It’s the story of Eurydice and Orpheus. She’s a young girl and he’s a song writer. They meet and fall in love; she becomes his muse and his creativity becomes unstoppable, all to the detriment of Eurydice who, being neglected, becomes so hungry and desperate for food that she pays the price to go to the underworld where King Hades, himself, rules this world. A place where she believes that she’ll never be hungry again. When Orpheus realizes where Eurydice has gone, he runs to rescue her.

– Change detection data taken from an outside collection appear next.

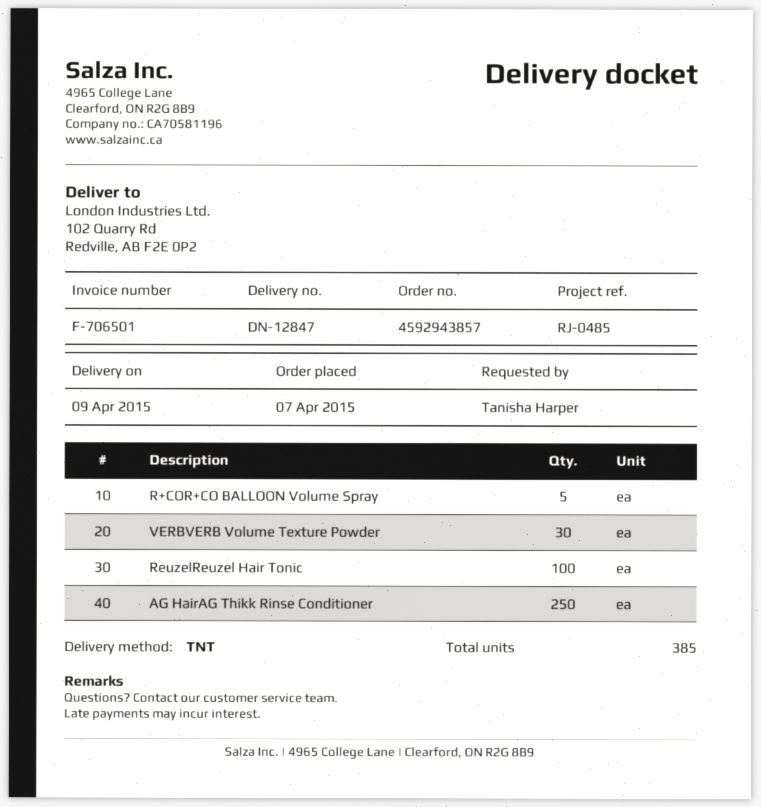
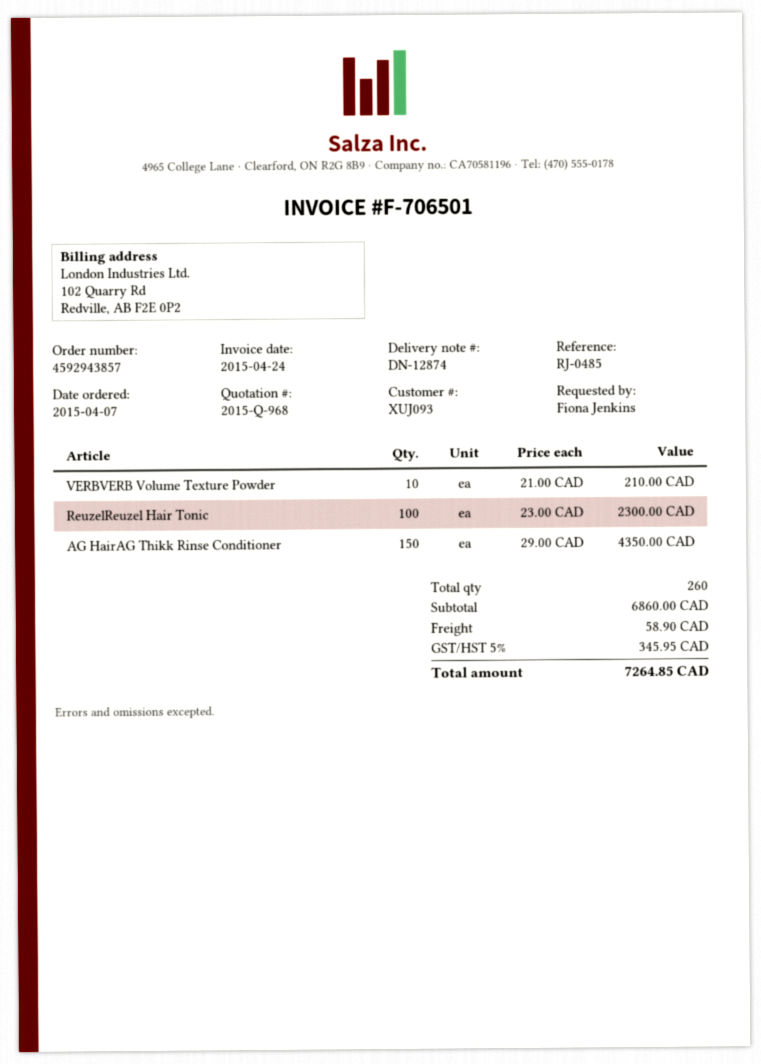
delivery note number: DN-12847 -> DN-12874
ordered by: Tanisha Harper -> Fiona Jenkins
R+COR+CO BALLOON Volume Spray: 5 -> none
VERBVERB Volume Texture Powder: 30 -> 10
AG HairAG Thikk Rinse Conditioner: 250 -> 150
total quantity: 385 -> 260

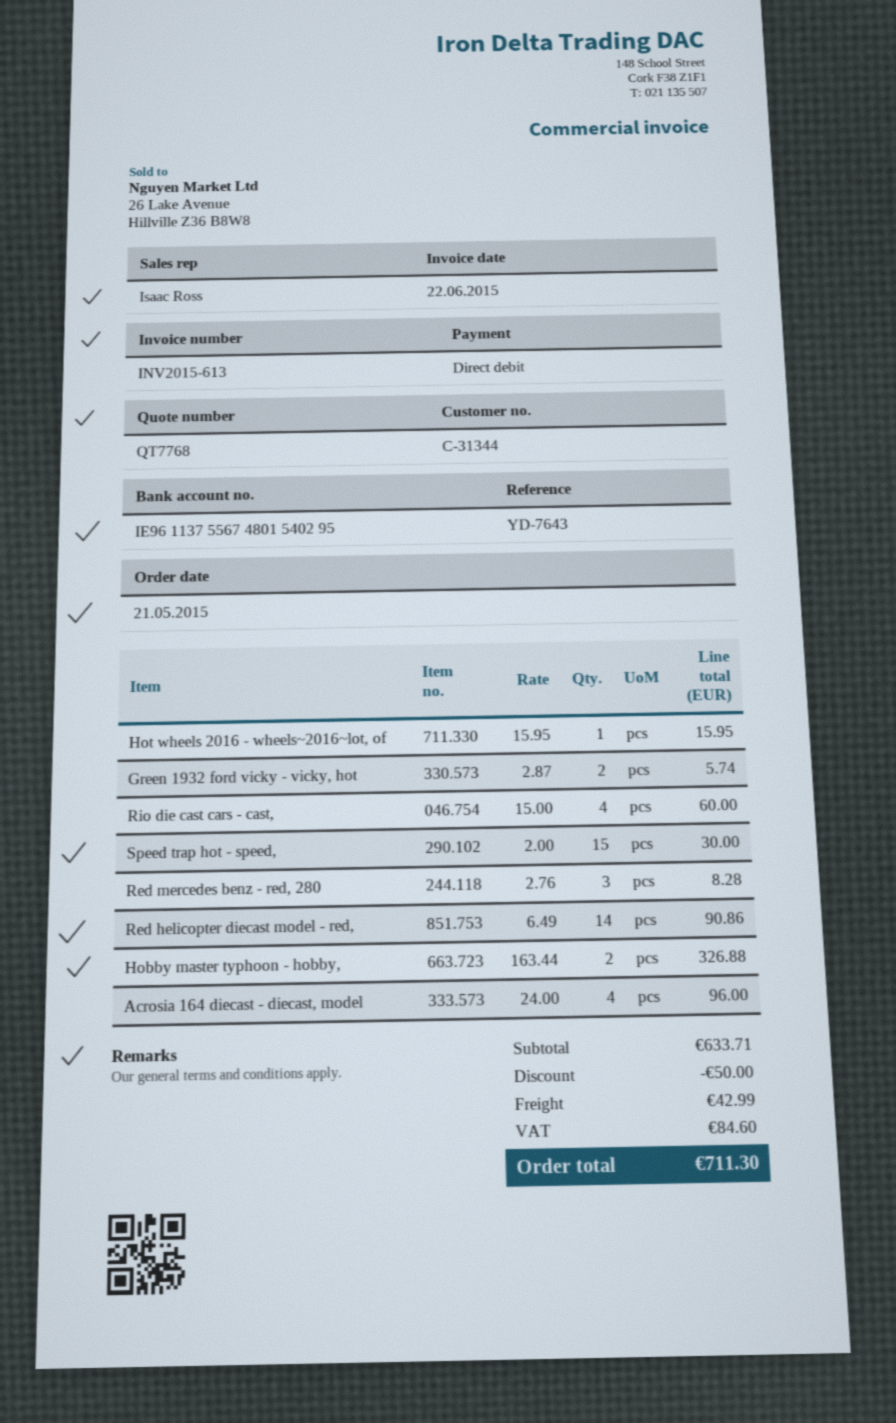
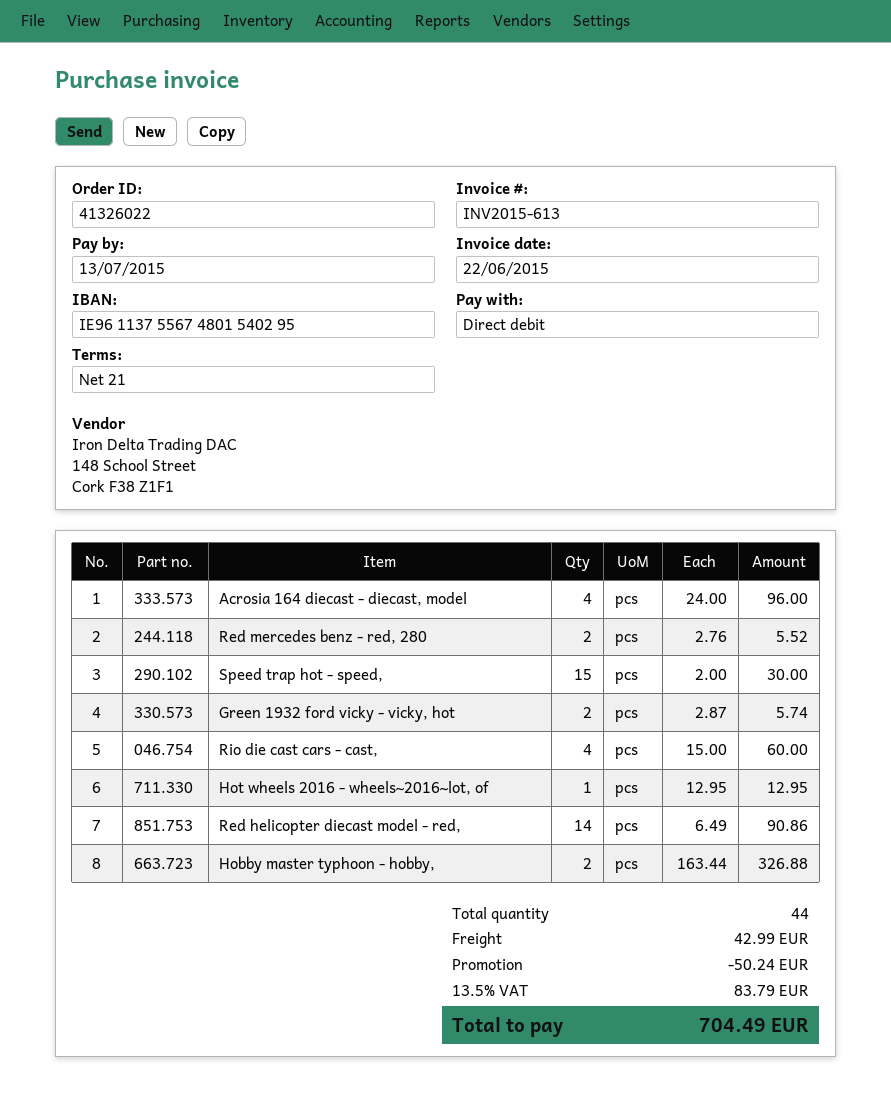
Hot wheels 2016 - wheels~2016~lot, of: 1 x 15.95 = 15.95 -> 1 x 12.95 = 12.95
Red mercedes benz - red, 280: 3 x 2.76 = 8.28 -> 2 x 2.76 = 5.52
discount: 50.00 -> 50.24
tax: 84.60 -> 83.79
total: 711.30 -> 704.49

It’s an incredibly heartbreaking Greek tragedy, a tony award winning musical, Hadestown, that I experienced Friday night and have yet to get out of my mind. It has brought a heaviness to my heart and my soul as I sit in this story. A story that ends with King Hades being willing to let Eurydice go back to the world above, to follow Orpheus, as long as Orpheus doesn’t turn around to check if she’s truly following. He has to have and maintain faith that she is there. If his faith waivers and he does turn around, she’ll be taken immediately back to Hades. You can guess the ending. Yes, he turns and yes she returns to Hades. But the real heartbreak is how the show, the story ends…or doesn’t. Hades rules their lives, mastering their story and forces them to live it repeatedly, each time with the very same heartbreaking ending only to start it all over again.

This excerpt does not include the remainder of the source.